Kumo AI Wins Most Innovative AI Technology at 2024 A.I. Awards! Learn more

04/07/2023

Scalable Graph Learning in Enterprise

Efficient GNN model training using Kubernetes and smart GPU provisioner

Authors:  Dong WangManan ShahArunkumar Eli

Motivation

Graph neural networks (GNNs) have emerged as a leading solution for machine learning (ML) applications, as many real-world problems and data can be effectively modeled as graphs. The development of tools like PinSage and the widespread adoption of open-source software such as PyG has significantly contributed to the adoption of graph machine learning, further increasing the popularity of GNNs. For a comprehensive overview of suitable use cases and key advantages of graph ML, please refer to this blog post.

However, building a production-grade graph ML platform poses significant challenges for data teams. Running a Software-as-a-Service (SaaS) at scale introduces considerable operational complexity and overhead due to the demands of executing models in the cloud. In addition to intensive compute and storage requirements, a platform must deliver fast response times to numerous concurrent customers while minimizing the cost of expensive hardware usage.

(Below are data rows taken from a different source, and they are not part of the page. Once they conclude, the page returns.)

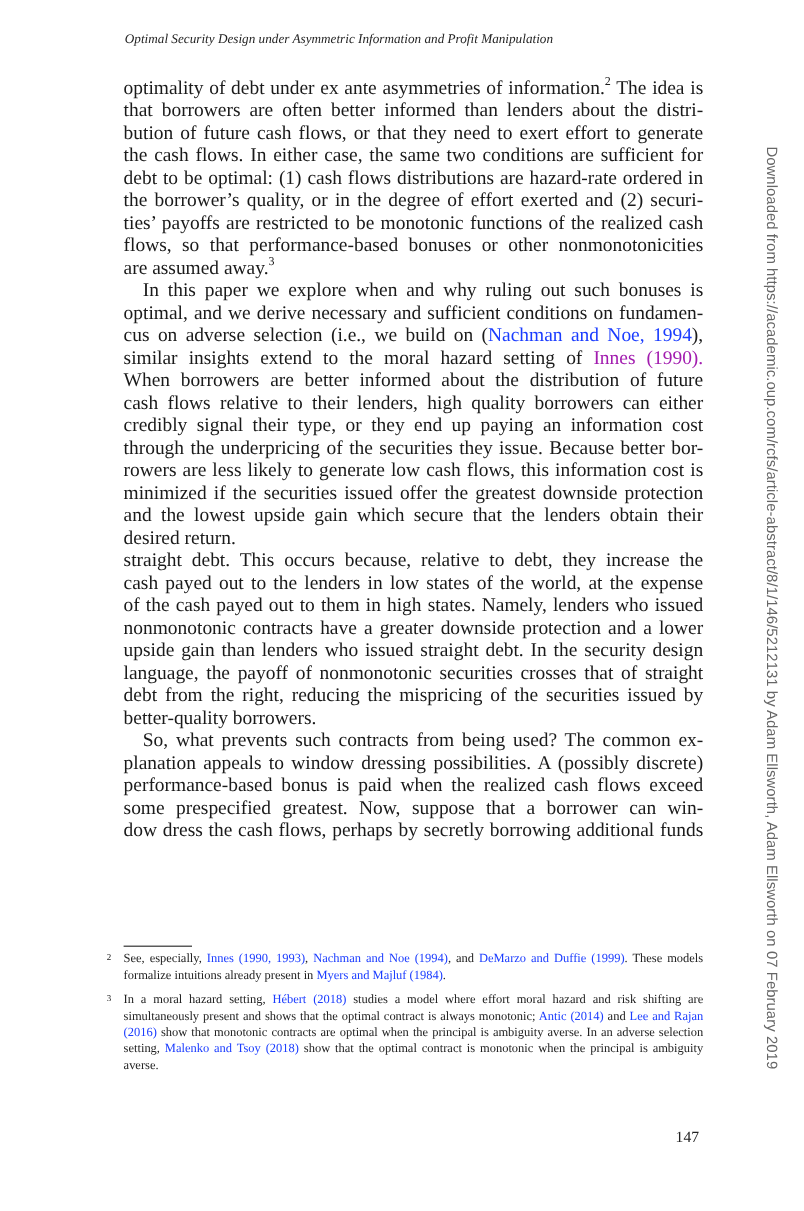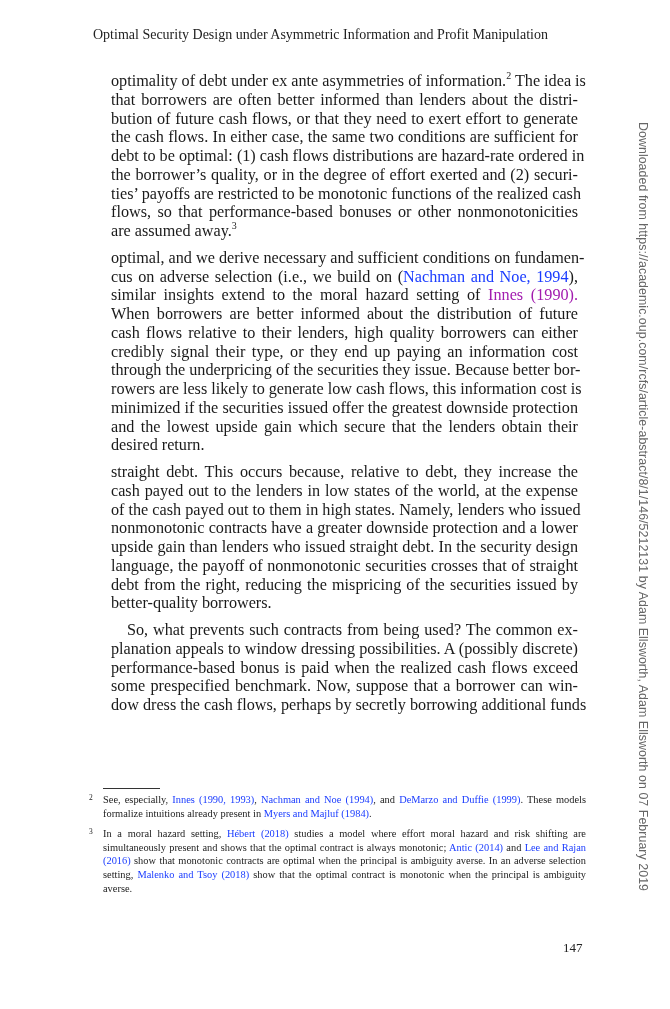"Optimal Security Design under Asymmetric" .running-head { font-size: 14px -> 11px; font-style: none -> italic; left: 93px -> 104px }
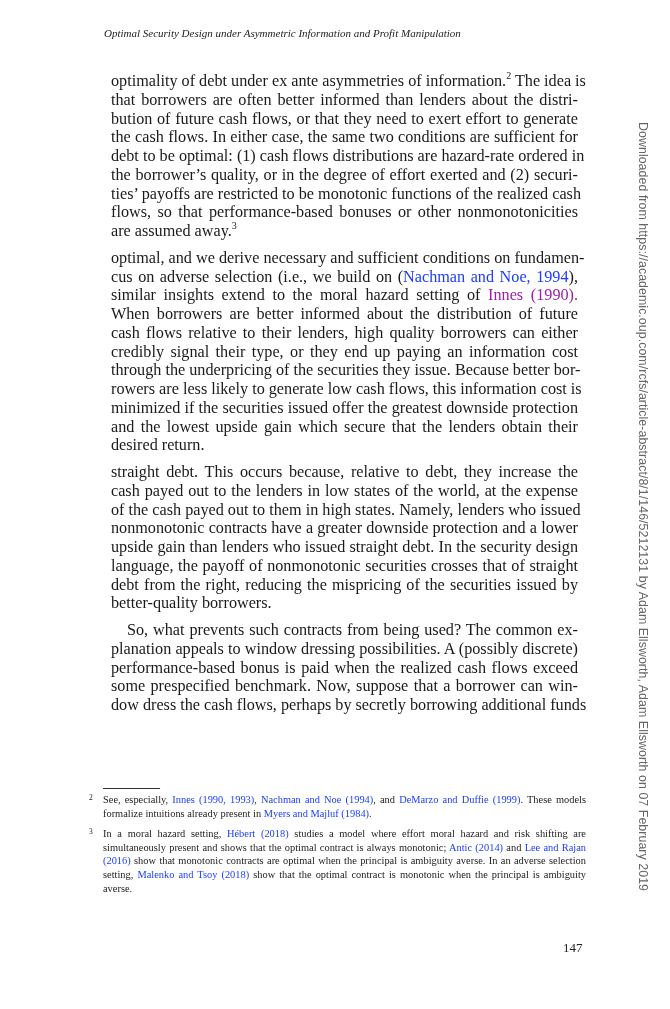"optimality of debt under ex" .body-text p { margin: 8px -> 0 }
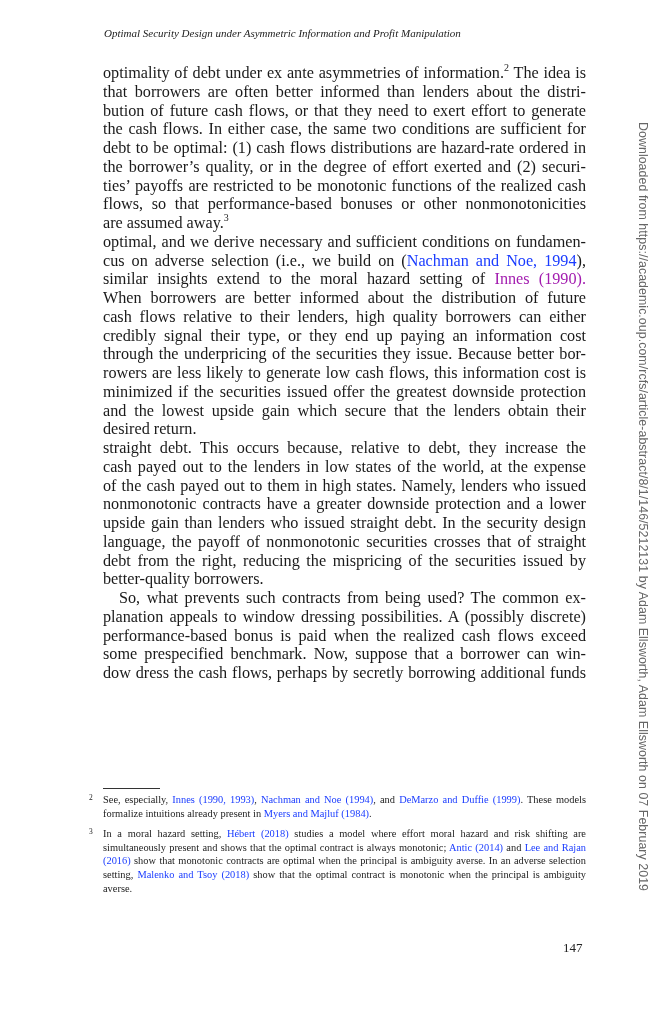"In this paper we explore" span.line { html: none -> <span>In this paper we explore when and why ruling out such bonuses is</span> }
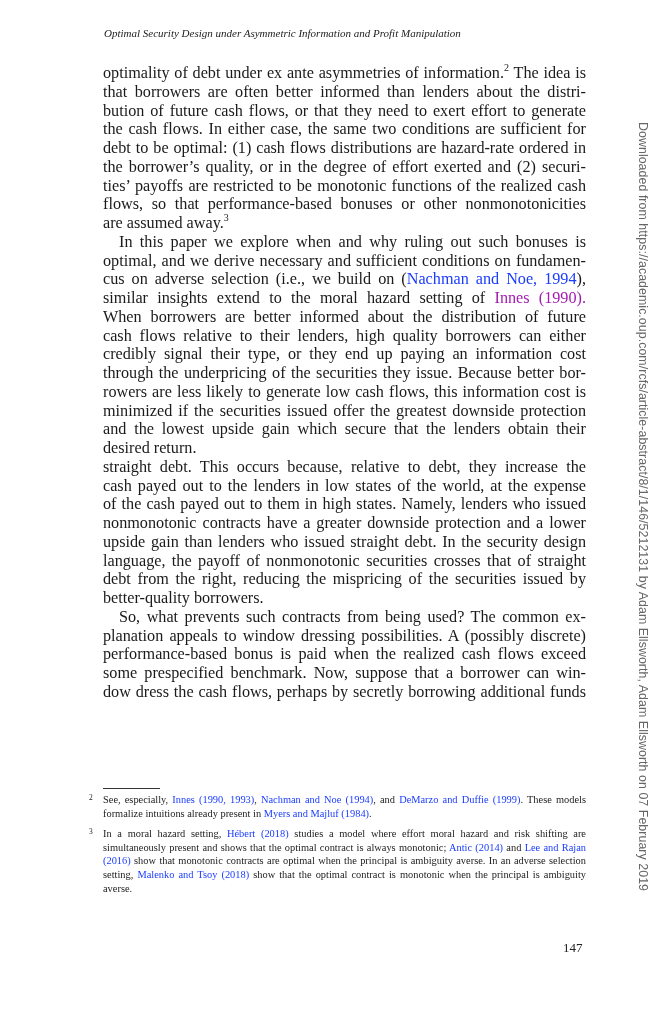"some prespecified benchmark. Now," span.line { text: benchmark -> greatest }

Kumo.AI empowers enterprise users to seamlessly leverage graph ML to develop, evaluate, and deploy state-of-the-art predictions in production within hours instead of months. Regardless of their machine learning experience, developers and analysts can directly leverage out-of-the-box predictions for use cases such as customer acquisition and retention, cross-selling, app notification timing, content personalization, next-best action prediction, entity resolution, and more. Advanced ML practitioners can delve deeper into problem setup and modeling customization based on their domain knowledge and can extract high-quality vector embeddings for downstream applications.

The Kumo platform automates all significant steps in a typical ML pipeline, including target label engineering, feature engineering, model architecture definition, AutoML search space definition and tuning, and model deployment. This is achieved through a declarative interface for defining Predictive Queries optimized for GNN specific modeling approaches. The platform, which features a graphical UI, REST API, and Python SDK interfaces, is available as a managed SaaS offering with no hardware or software to install, configure, manage, or maintain.

Users start by defining a Kumo Graph, representing their business operations with dimension and fact tables linked together based on primary and foreign key relationships. Users can easily ingest these tables through built-in connectors to AWS S3, Redshift, Snowflake, and other common data sources. Kumo provides data validation and visualization functionality to prevent data issues and offers dedicated preprocessing options for different column semantic types (numerical, categorical, timestamp, ID, text, etc.). Kumo Graphs can scale to terabytes in size and tens of billions of rows across numerous linked tables.

Kumo’s Platform Architecture

Kumo’s platform architecture is designed around a central orchestration engine featuring dynamic task queues, enabling horizontal scalability and the ability to orchestrate concurrent execution of thousands of stateful workflows and activities. The architecture consists of three main components: the control plane, the data plane, and elastic compute clusters.

Figure 1: A high-level representation of the Kumo distributed architecture.

The control plane, located at the top of Figure 1, is composed of a set of microservices responsible for the highly-concurrent execution of lightweight, short-duration  tasks related to business logic. This includes a metadata manager and security/access controls. The control plane initiates and monitors workflow execution, manages  and serves metadata, and captures the state information about job results. 

The data plane, represented as the cache in Figure 1, provides a cache storage for data, metadata, states, and artifacts. The control plane and the elastic compute clusters both read from and write to the data plane.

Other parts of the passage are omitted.